— TASK OBJECTIVE —
In the data, extract each line that holds the string "image".

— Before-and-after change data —
=====

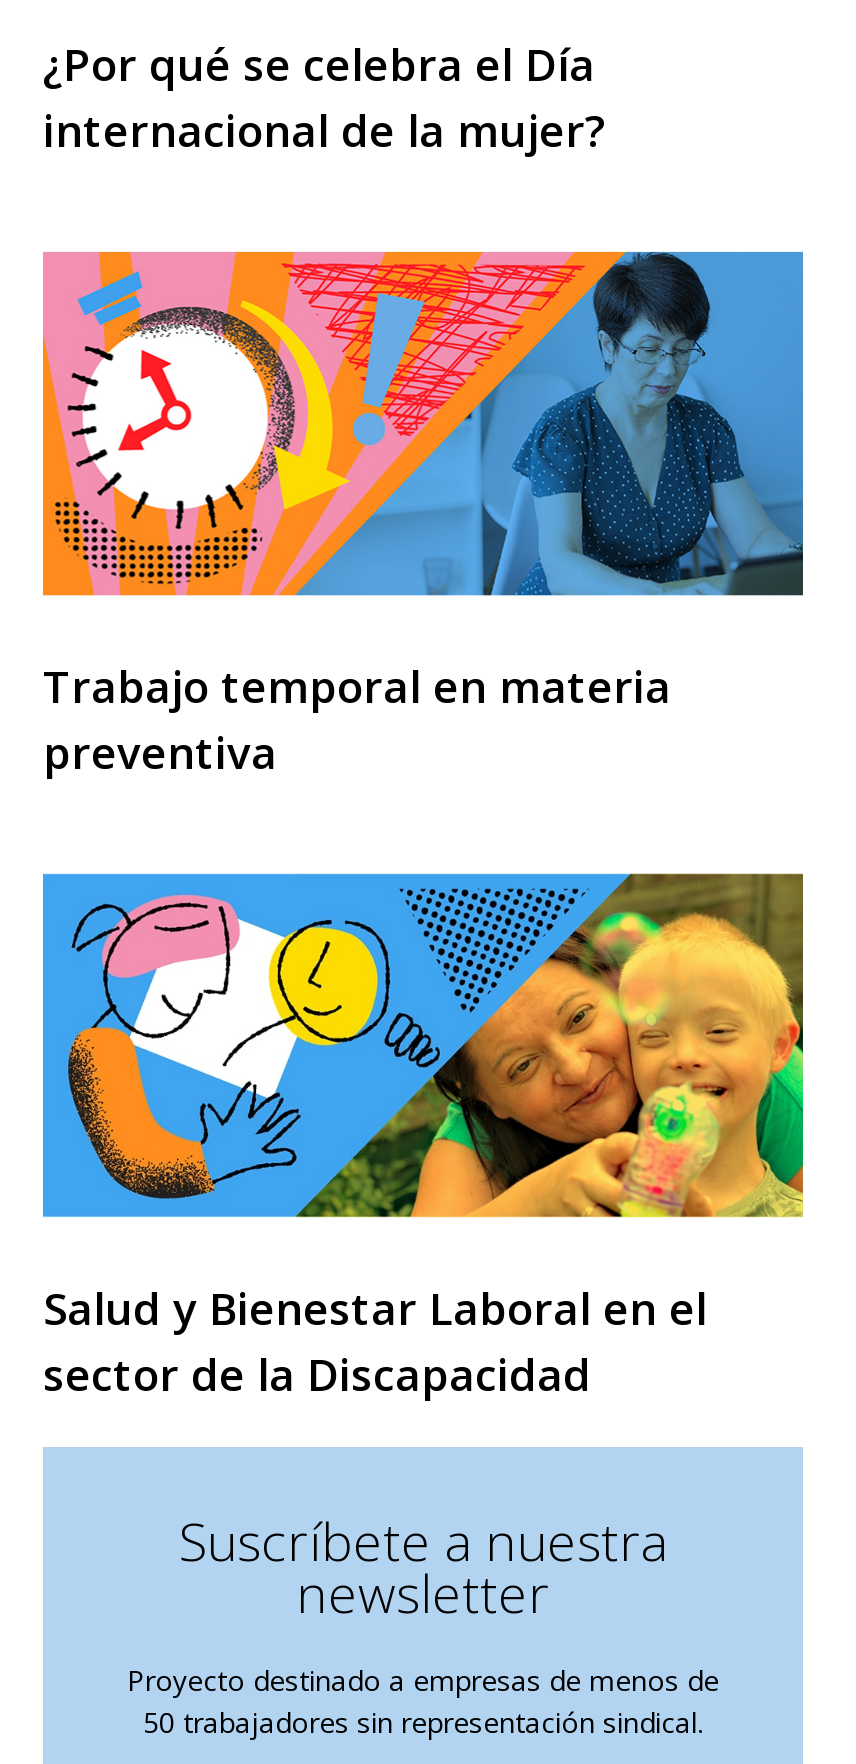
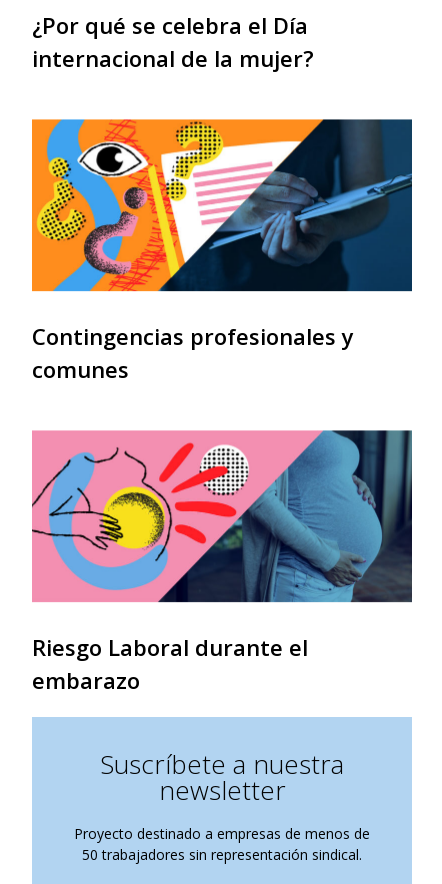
[43,249,805,781] [image] | Trabajo temporal en materia | preventiva -> [31,118,413,384] [image] | Contingencias profesionales y | comunes
[41,871,805,1403] [image] | Salud y Bienestar Laboral en el | sector de la Discapacidad -> [31,430,413,695] [image] | Riesgo Laboral durante el | embarazo

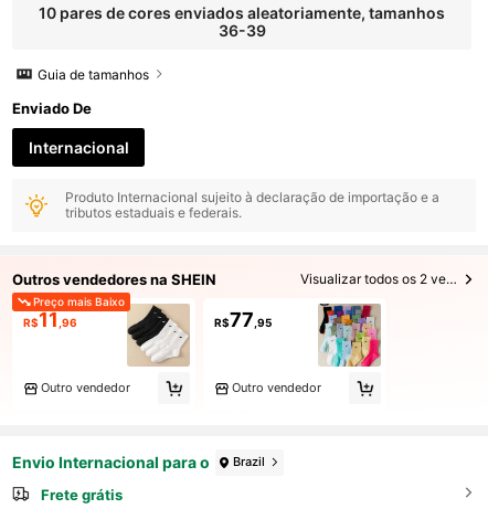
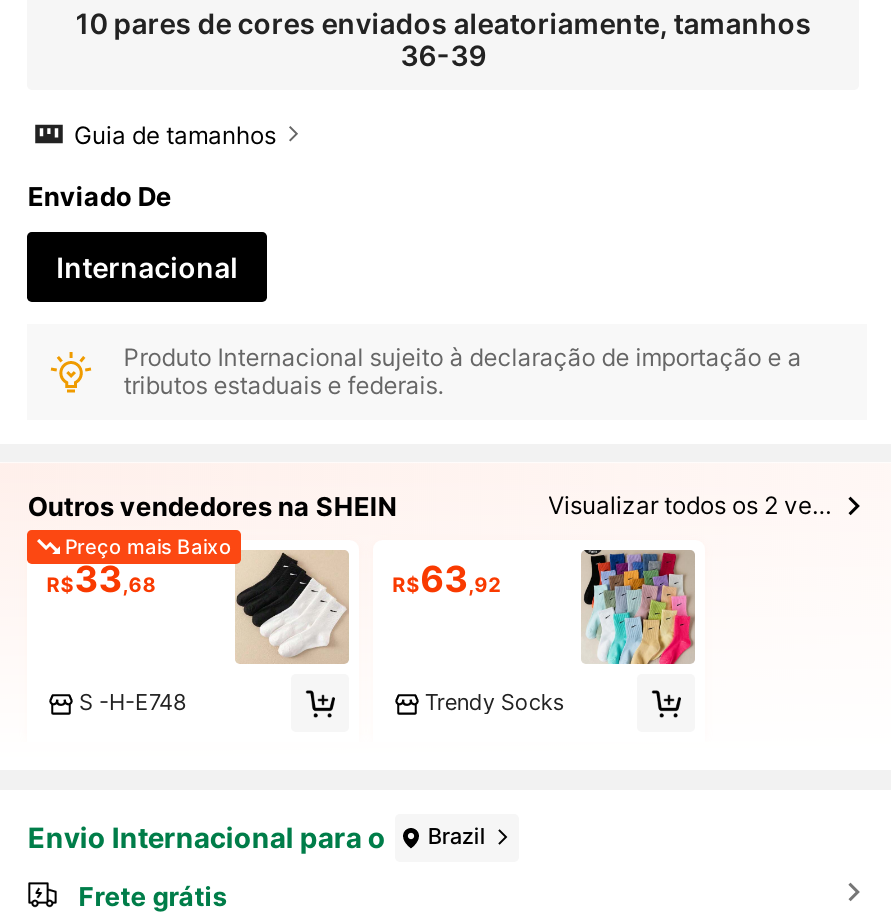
[23,308,77,331] R$11,96 -> [46,558,156,600] R$33,68
[214,308,271,331] R$77,95 -> [392,558,500,600] R$63,92
[41,380,130,396] Outro vendedor -> [79,689,187,717] S -H-E748
[232,380,321,396] Outro vendedor -> [425,689,565,717] Trendy Socks

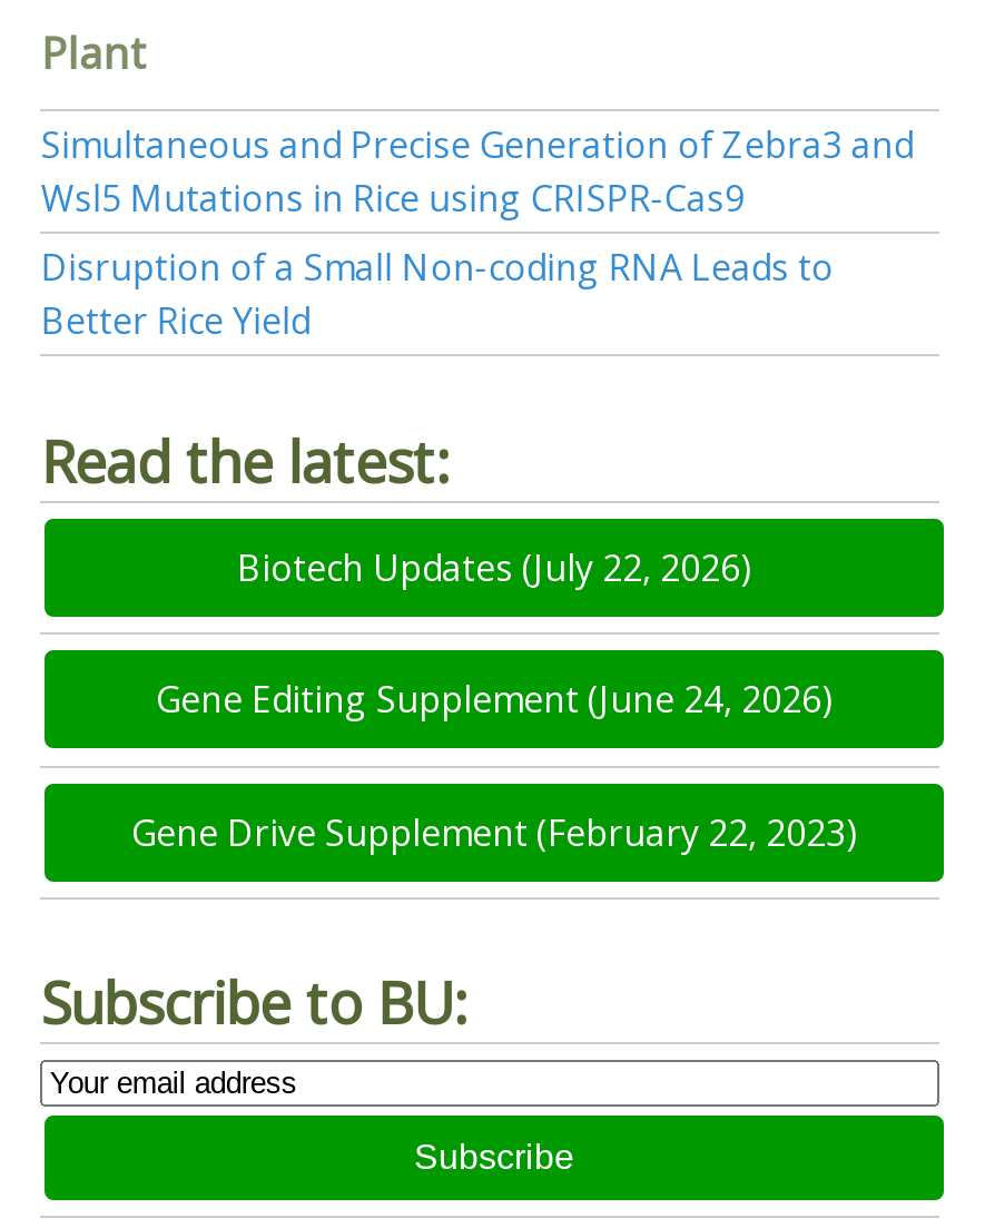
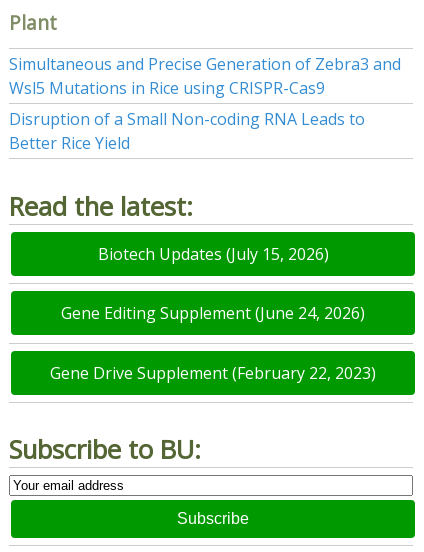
[237,543,751,592] Biotech Updates (July 22, 2026) -> [98,243,328,265] Biotech Updates (July 15, 2026)

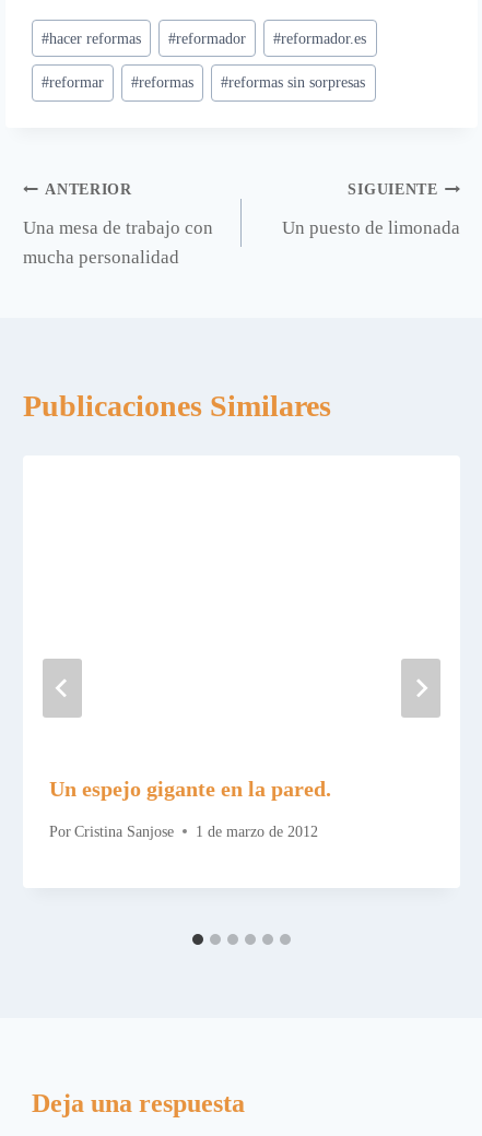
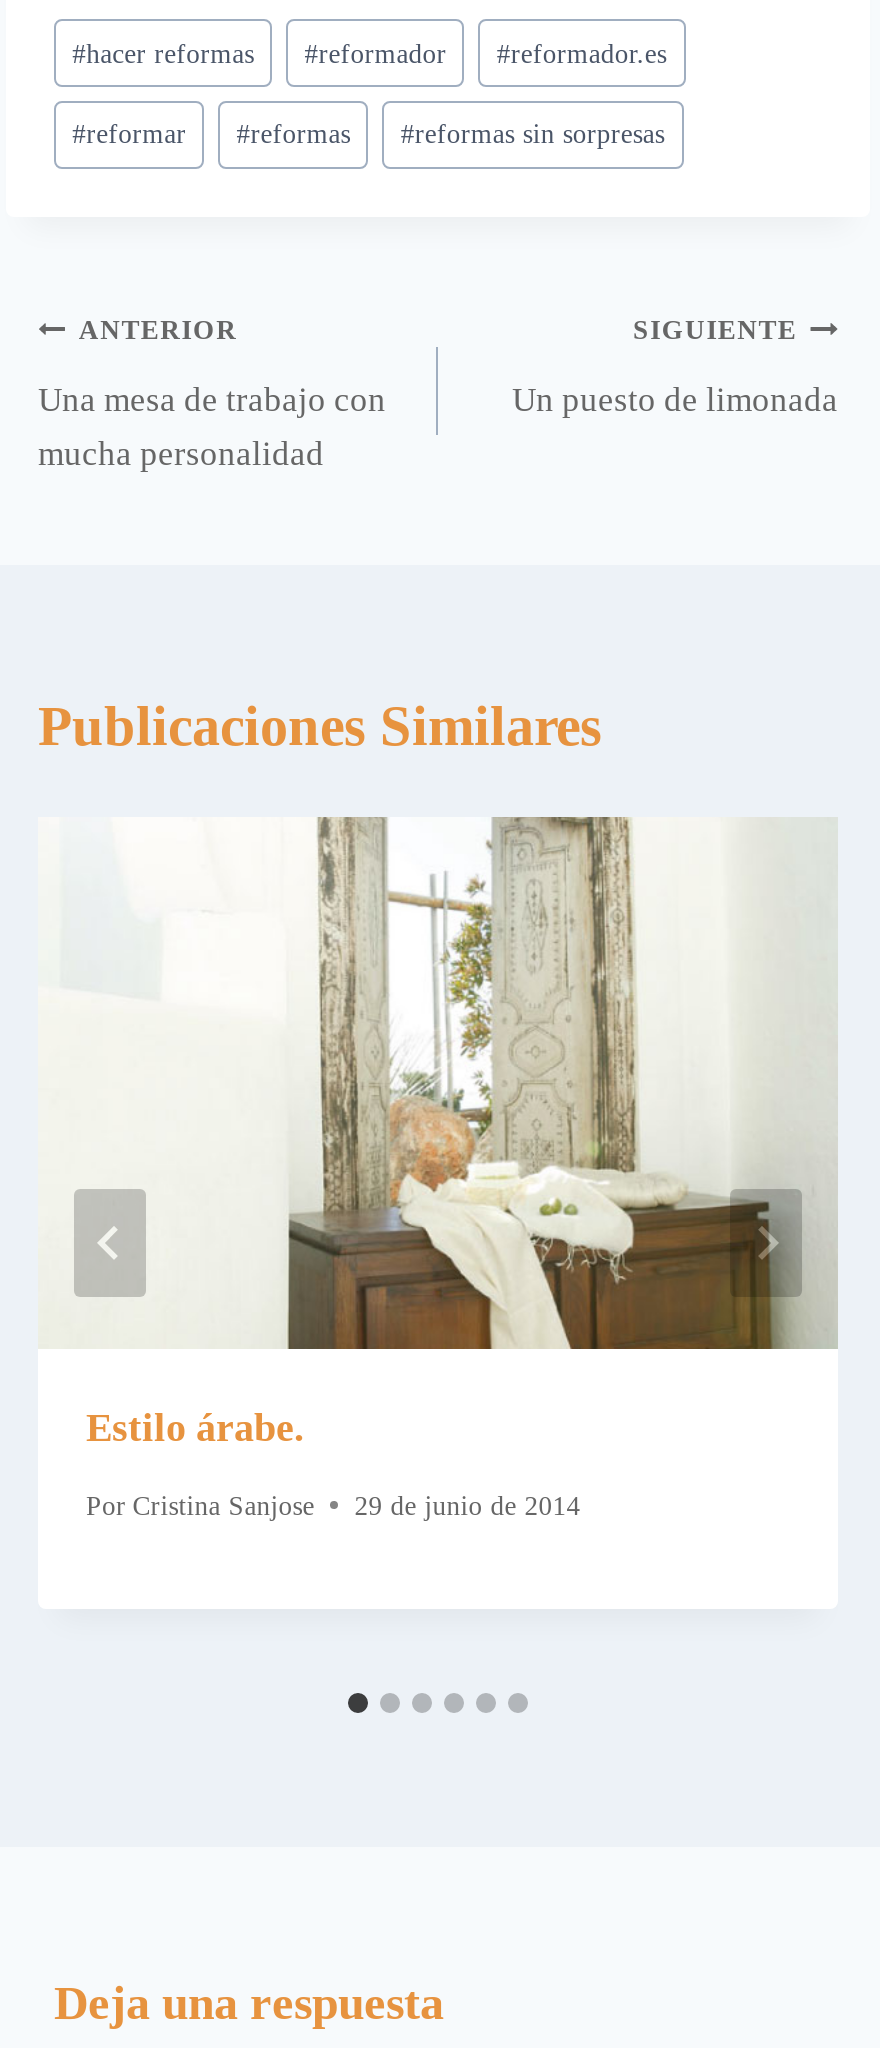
none -> [40,815,838,1351] [image]
[49,777,331,801] Un espejo gigante en la pared. -> [86,1406,304,1450] Estilo árabe.
[49,823,318,840] Por Cristina Sanjose 1 de marzo de 2012 -> [86,1491,580,1521] Por Cristina Sanjose 29 de junio de 2014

=====

— RESULT OF THIS TASK —
[43,249,805,781] [image] | Trabajo temporal en materia | preventiva -> [31,118,413,384] [image] | Contingencias profesionales y | comunes
[41,871,805,1403] [image] | Salud y Bienestar Laboral en el | sector de la Discapacidad -> [31,430,413,695] [image] | Riesgo Laboral durante el | embarazo
none -> [40,815,838,1351] [image]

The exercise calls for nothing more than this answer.